Les Etats-Unis «considèrent qu’il s’agit là d’estimations minimales, et que la Russie a probablement transféré secrètement davantage de fonds qui n’ont pas été repérés», a fait savoir un haut responsable américain. «Nous pensons que ce n’est que la partie émergée de l’iceberg», a-t-il déclaré à des journalistes sous le couvert de l’anonymat. Parmi les cas les plus frappants cités dans cette nouvelle analyse figure celui d’un ambassadeur russe en poste dans un pays asiatique, qui a donné des millions de dollars à un candidat à une élection présidentielle.
Les renseignements américains n’ont pas précisé les noms des pays concernés. Mais, selon une source proche du dossier dans l’administration Biden, la Russie a dépensé environ 500.000 dollars pour soutenir un candidat du Parti démocrate d’Albanie, de centre-droit, lors d’élections en 2017. Moscou aurait également financé des partis ou candidats au Monténégro, en Bosnie ou à Madagascar, selon cette même source.
Cette personne, qui n’était pas autorisée à s’exprimer officiellement, a déclaré que Moscou utilisait Bruxelles comme centre depuis lequel de nombreuses fondations et structures soutenaient des candidats d’extrême droite. L’ambassade russe en Equateur a également reçu «d’importantes sommes» d’argent entre 2014 et 2017, apparemment dans le but d’influencer le résultat d’élections, a ajouté cette source.
Contrats fictifs, sociétés écrans et cryptomonnaies
En Europe, Moscou a utilisé des contrats fictifs et des sociétés écrans pour financer des partis politiques, tandis que les compagnies publiques russes ont acheminé des fonds jusqu’en Amérique centrale, en Asie, au Moyen-Orient et en Afrique du Nord, selon Washington. La Russie a parfois envoyé de l’argent liquide, mais a aussi utilisé des cryptomonnaies et des cadeaux «luxueux», selon les renseignements.
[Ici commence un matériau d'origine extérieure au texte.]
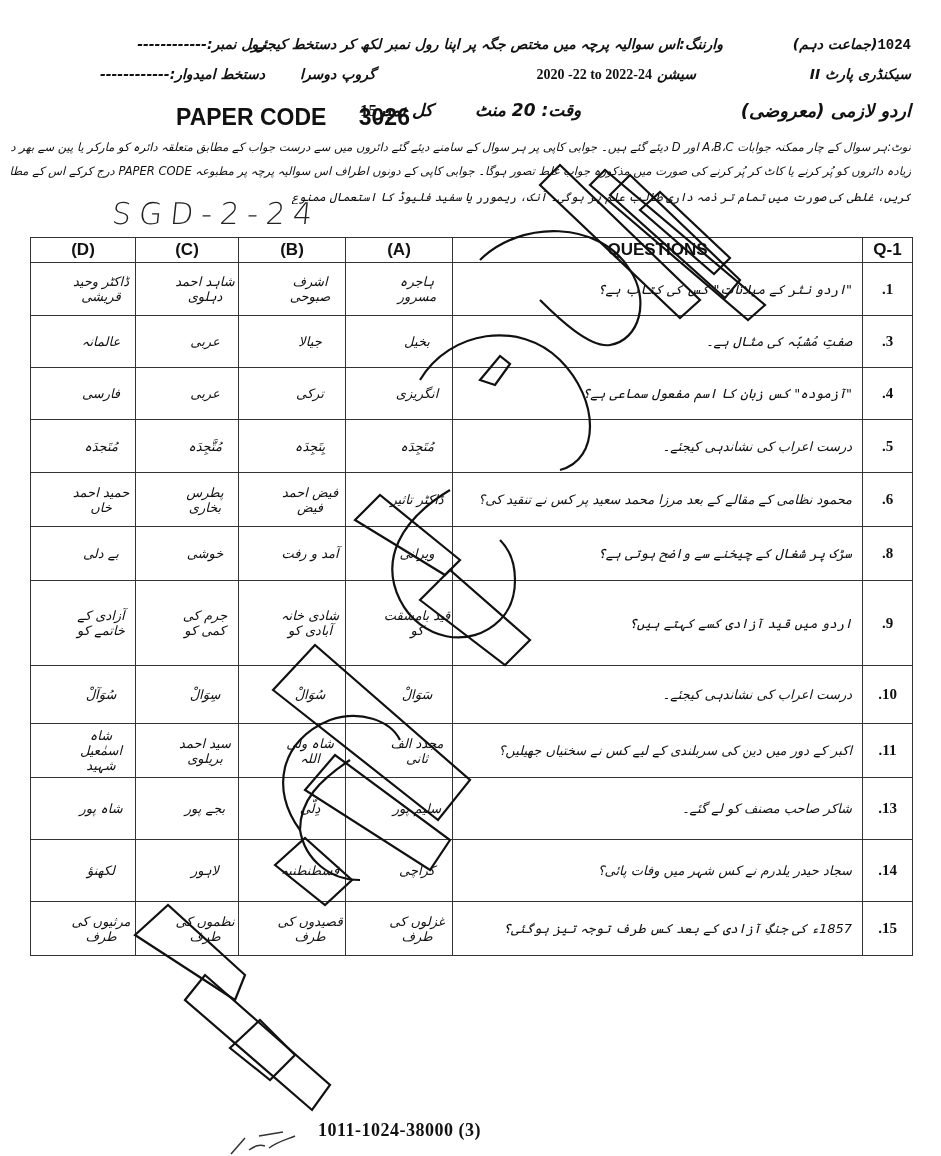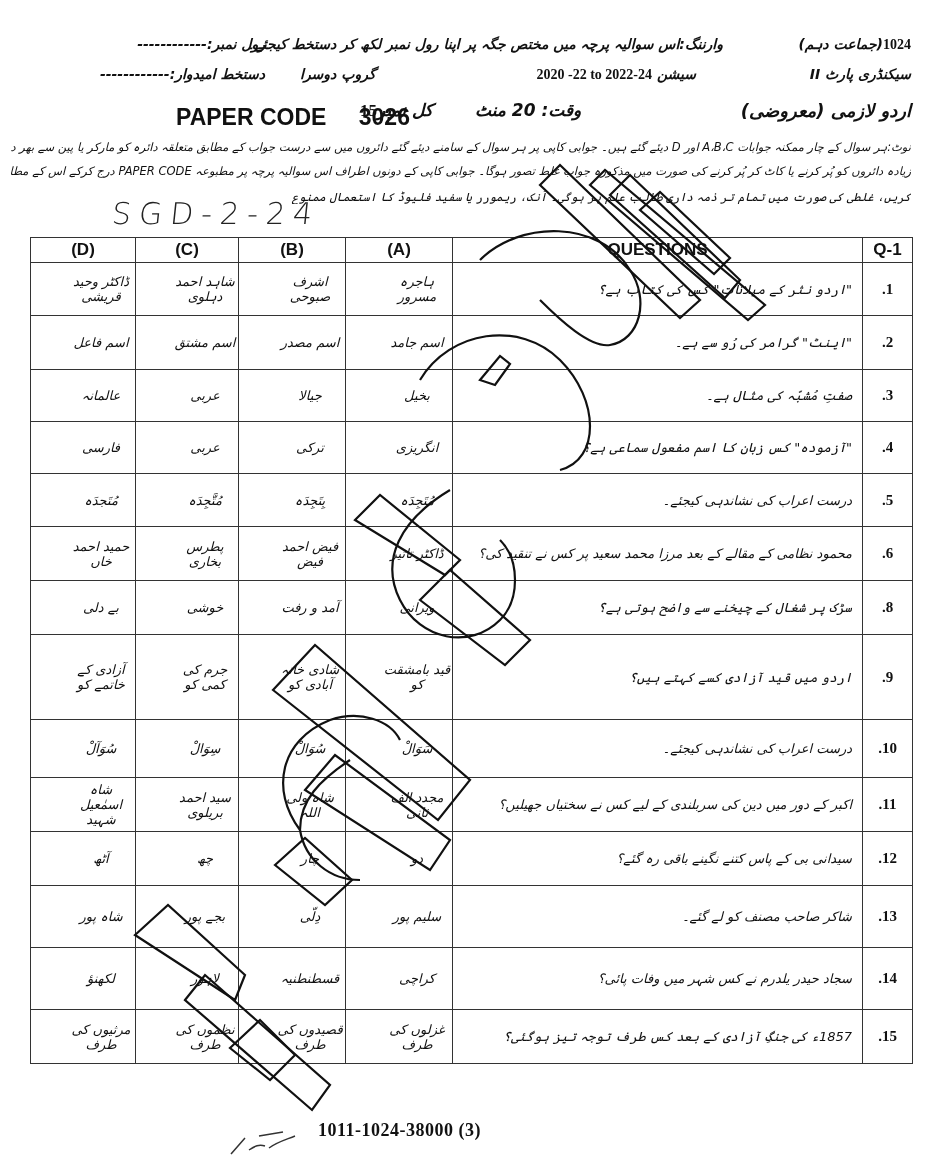"1024" span { font-family: Liberation Serif, serif -> Liberation Mono, monospace }
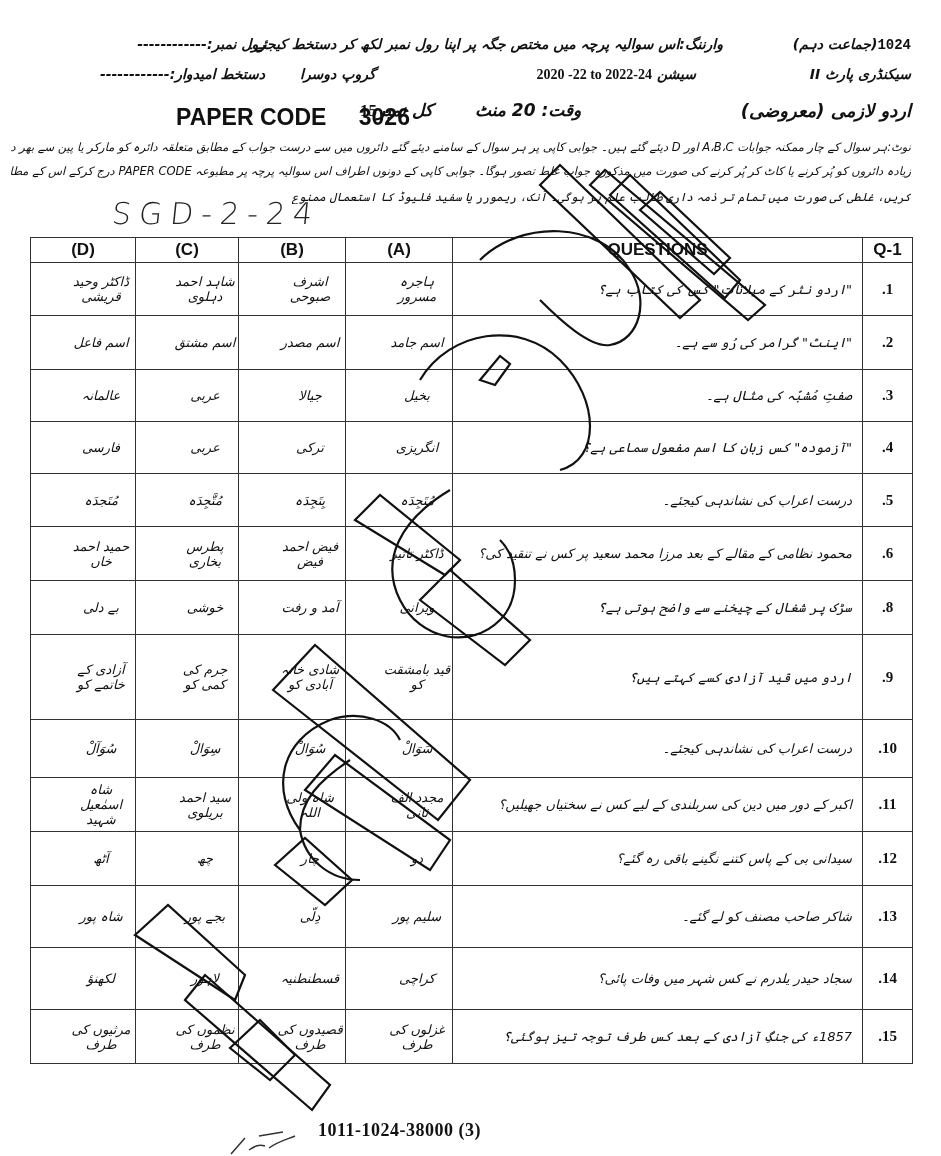"اسم فاعل" tr { html: <tr> <td>اسم فاعل</td> <td>اسم مشتق</td> <td>اسم مصدر</td> <td>اسم جامد</td> <td>"اینٹ" گرامر کی رُو سے ہے۔</td> <td>.2</td> </tr> -> none }
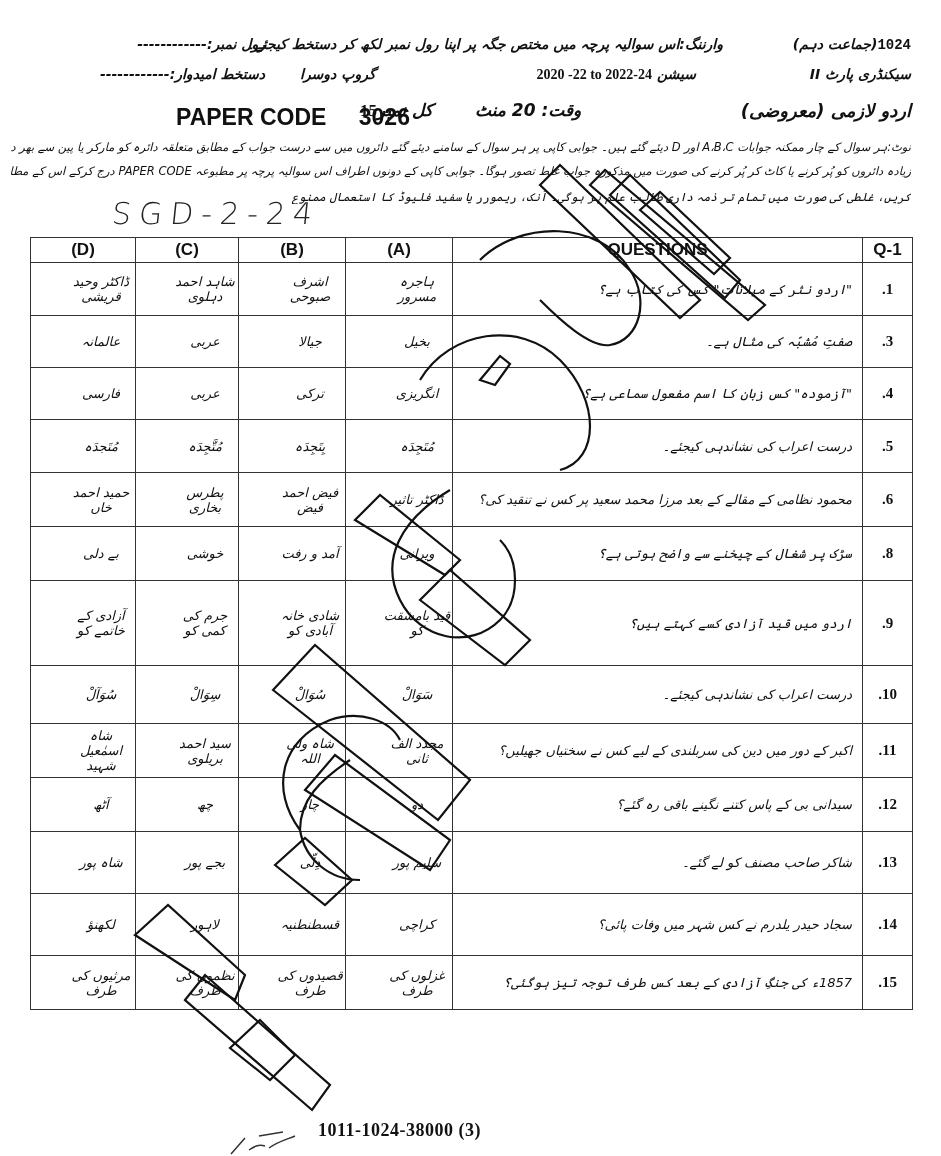"آٹھ" tr { html: <tr> <td>آٹھ</td> <td>چھ</td> <td>چار</td> <td>دو</td> <td>سیدانی بی کے پاس کتنے نگینے باقی رہ گئے؟</td> <td>.12</td> </tr> -> none }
Le haut responsable a déclaré que la diplomatie américaine partagerait ces conclusions avec les gouvernements de plus de 100 autres pays. L’administration de Joe Biden avait demandé cette estimation à ses services dans la foulée de l’invasion de l’Ukraine, le 24 février, qui avait conduit les Etats-Unis à tout faire pour isoler Moscou et armer Kiev. L’ingérence supposée de la Russie dans des élections à l’étranger «est aussi une attaque contre la souveraineté», a dénoncé le porte-parole du département d’Etat, Ned Price.
La Russie déjà impliquée dans les élections américaines
« Il s’agit d’une tentative d’éroder la capacité des peuples à travers le monde à choisir les gouvernements qu’ils jugent les plus aptes à les représenter», a-t-il ajouté. Cette nouvelle évaluation n’a pas analysé l’ingérence russe dans la politique américaine. Mais les services de renseignement américains ont déjà accusé la Russie de s’être ingérée dans l’élection américaine de 2016, notamment en utilisant les réseaux sociaux pour soutenir Donald Trump, qui avait exprimé son admiration pour le président russe Vladimir Poutine. Les Etats-Unis «travaillent d’arrache-pied pour remédier à (leurs) faiblesses» et encouragent «les autres pays à faire de même et à (les) rejoindre dans cet effort important», a déclaré le responsable.
Un document interne du département d’Etat, adressé aux représentations américaines à l’étranger, affirme que la Russie a mené cette campagne de financement pour «accroître son influence sur des individus et partis» puis s’assurer que ceux-ci «obtiennent de bons résultats aux élections». Les accusations américaines d’ingérence sont souvent accueillies par des railleries de la part des responsables russes, qui renvoient les renseignements des Etats-Unis à leur soutien à des coups d’Etat en Iran ou au Chili.